Elle a également estimé que le fait que le juge des enfants, autorité compétente pour les mesures de protection, n’intervienne plus systématiquement, soulevait une réelle difficulté, à plusieurs niveaux :

 sur le plan des principes, les mineurs étrangers isolés sont placés, comme tous les mineurs, sous la protection du juge des enfants. Notre droit interdisant les mesures d’éloignement à l’encontre des mineurs, l’exécution d’une demande de raccompagnement des autorités roumaines, sans que soit acquis devant le juge des enfants sinon le consentement du mineur, du moins son ralliement à cette solution, qui peut intervenir plusieurs mois après la présentation au parquet, prendrait potentiellement la forme d’un éloignement ;

 sur le plan pratique, le mineur ne peut être raccompagné par la police puisqu’il ne s’agit pas d’une mesure d’éloignement ;

 et, enfin, sur son efficacité, compte tenu du fait que, dans un espace de libre-circulation, et dans le cas d’un retour qui ne recueillerait pas l’adhésion du mineur concerné, le risque est élevé de le voir de nouveau sur le sol français quelques semaines ou quelques mois plus tard si les conditions qui l’ont conduit à quitter son pays n’ont pas changé.

Elle a estimé que les jeunes roms représentaient une véritable difficulté et un défi pour l’Europe entière, et qu’il n’était pas certain que la Roumanie soit la mieux armée pour faire face à ce phénomène.
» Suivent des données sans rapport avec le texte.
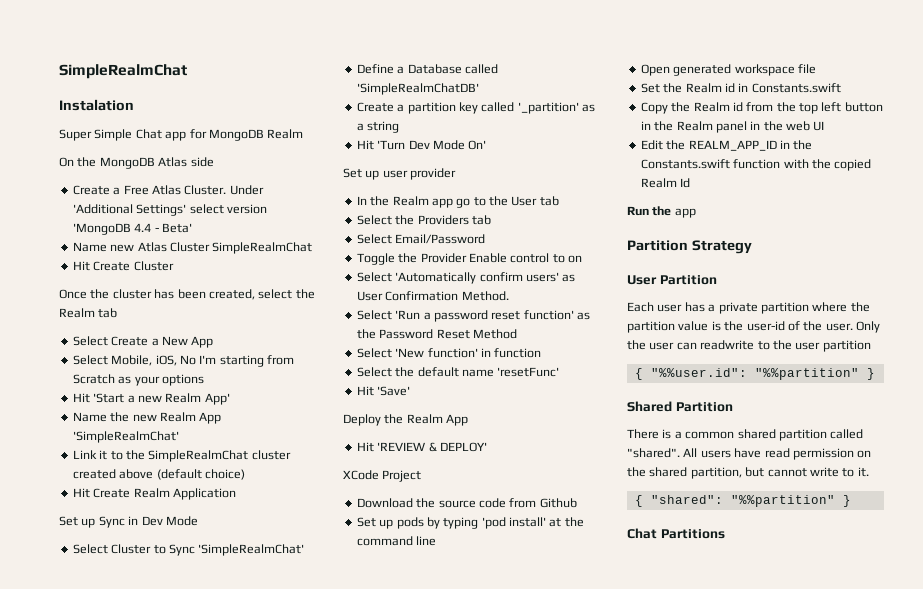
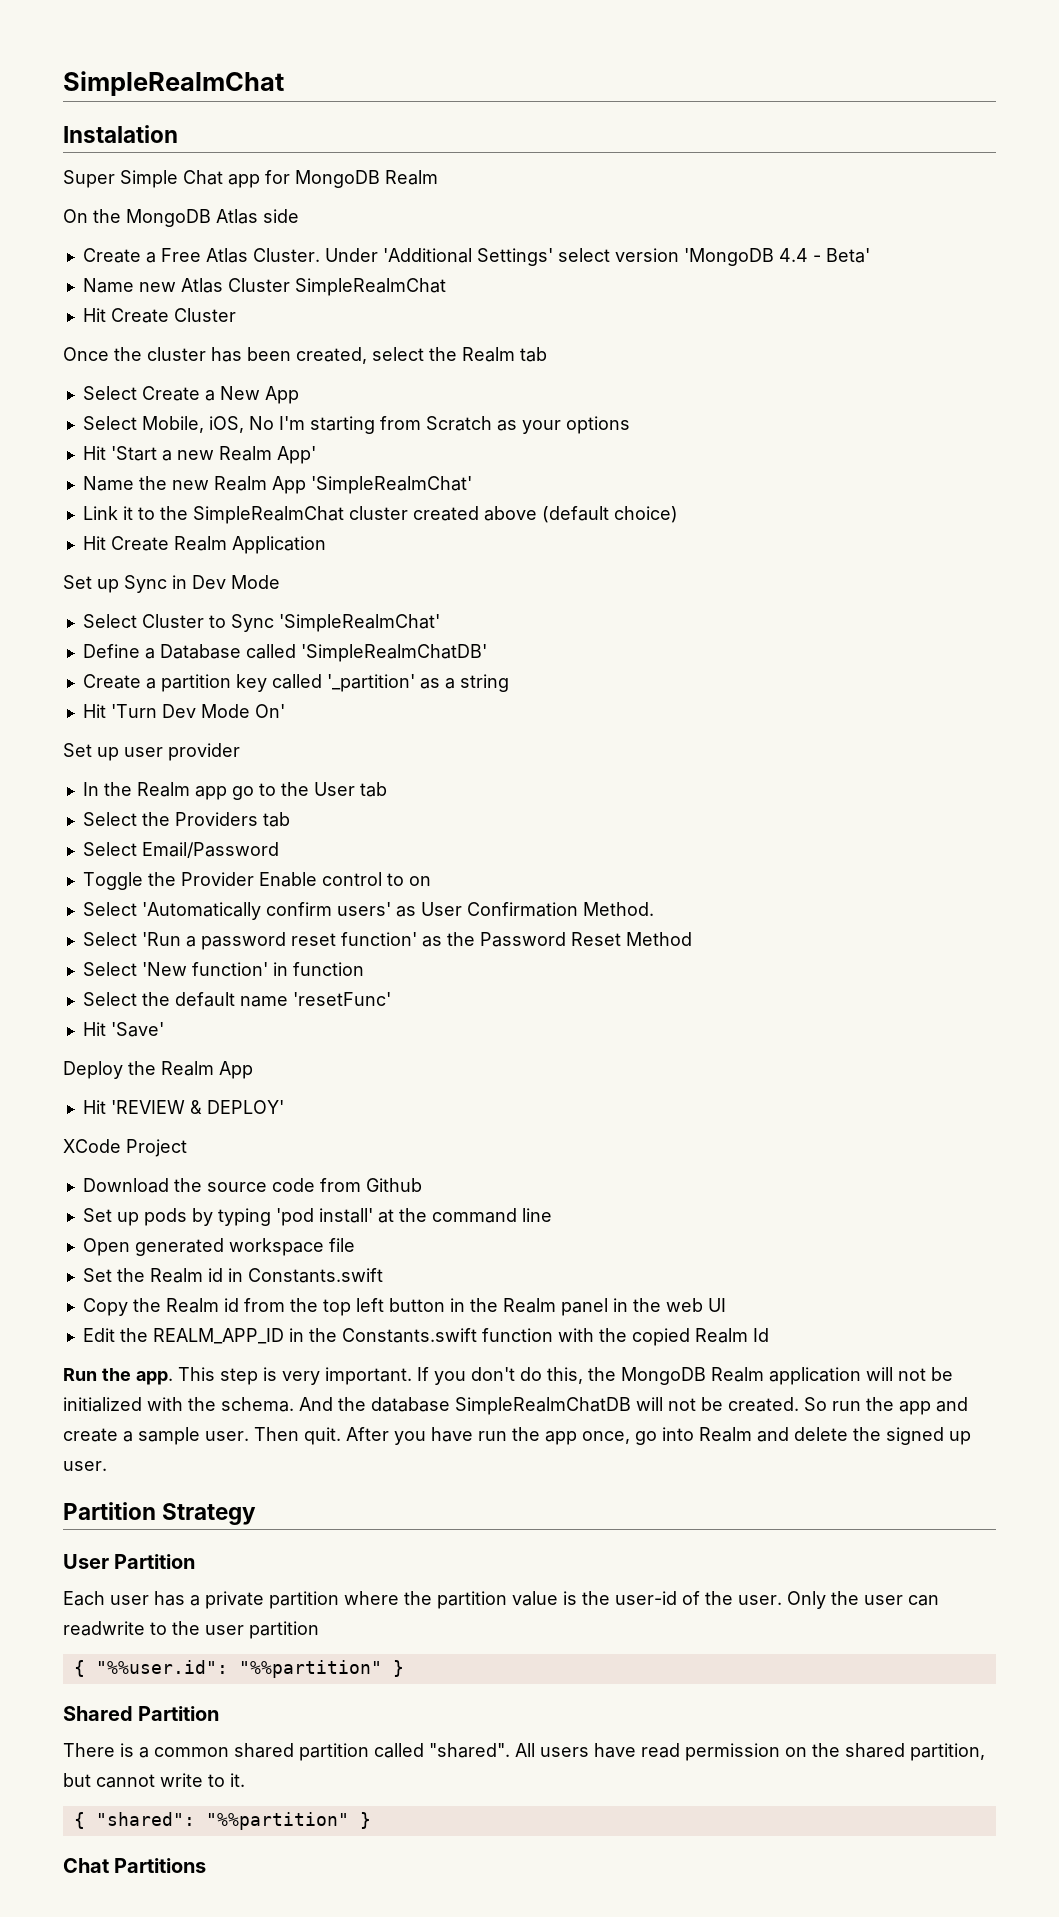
[674,208,696,218] app -> [136,1367,953,1385] [63,1397,968,1415] [63,1427,971,1445] [63,1461,107,1471] app. This step is very important. If you don't do this, the MongoDB Realm application will not be initialized with the schema. And the database SimpleRealmChatDB will not be created. So run the app and create a sample user. Then quit. After you have run the app once, go into Realm and delete the signed up user.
Elle a rappelé que le ministre de l’immigration, M. Eric Besson, avait annoncé la création d’un groupe de travail interministériel sur les mineurs étrangers isolés, qui doit rendre ses conclusions en juillet prochain.

En conclusion, Mme Joëlle Garriaud-Maylam, rapporteur, a estimé que cet accord soulevait plusieurs incertitudes, tant sur sa nécessité compte tenu de la très forte décrue numérique du phénomène des mineurs roumains isolés et de l’existence d’un dispositif de droit commun, que sur le plan juridique pour ce qui concerne le rôle du juge des enfants et l’intervention nouvelle du parquet et le consentement du mineur, ou encore quant à son efficacité si le retour est insuffisamment préparé dans un contexte de libre circulation des personnes.

Pour ces raisons, elle a fait part à la commission de ses fortes interrogations sur l’opportunité de cet accord, en estimant qu’un tel sujet mériterait davantage d’être traité à l’échelle de l’Union européenne que dans un cadre bilatéral.

A l’issue de l’exposé du rapporteur, un débat s’est engagé.

M. Robert Badinter a déclaré partager les fortes préoccupations du rapporteur sur le contenu et l’utilité de cet accord. Il a estimé que le phénomène des mineurs isolés, souvent roms, issus de Roumanie, mais aussi d’Albanie, de l’ex-Yougoslavie ou d’autres pays tiers, était un problème majeur pour l’ensemble de l’Europe, qu’une approche strictement bilatérale était inefficace compte tenu de la liberté de circulation des personnes et qu’il fallait donc privilégier une action à l’échelle du continent, dans le cadre de l’Union européenne ou du Conseil de l’Europe. Il a également regretté le fait que cet accord méconnaisse les pouvoirs du juge des enfants en matière de protection et d’assistance éducative des mineurs isolés au profit du parquet des mineurs. Il a jugé que cette mesure s’inscrivait dans un contexte plus général du transfert des pouvoirs judiciaires du siège au parquet, qui, par son mode de fonctionnement comme par son statut et ses relations avec le pouvoir exécutif, s’apparente davantage à une autorité administrative qu’à une autorité judiciaire.

Sur proposition de son rapporteur, la commission a alors décidé de reporter sa décision. Elle a demandé au rapporteur de poursuivre ses investigations et de faire rapport à une date ultérieure.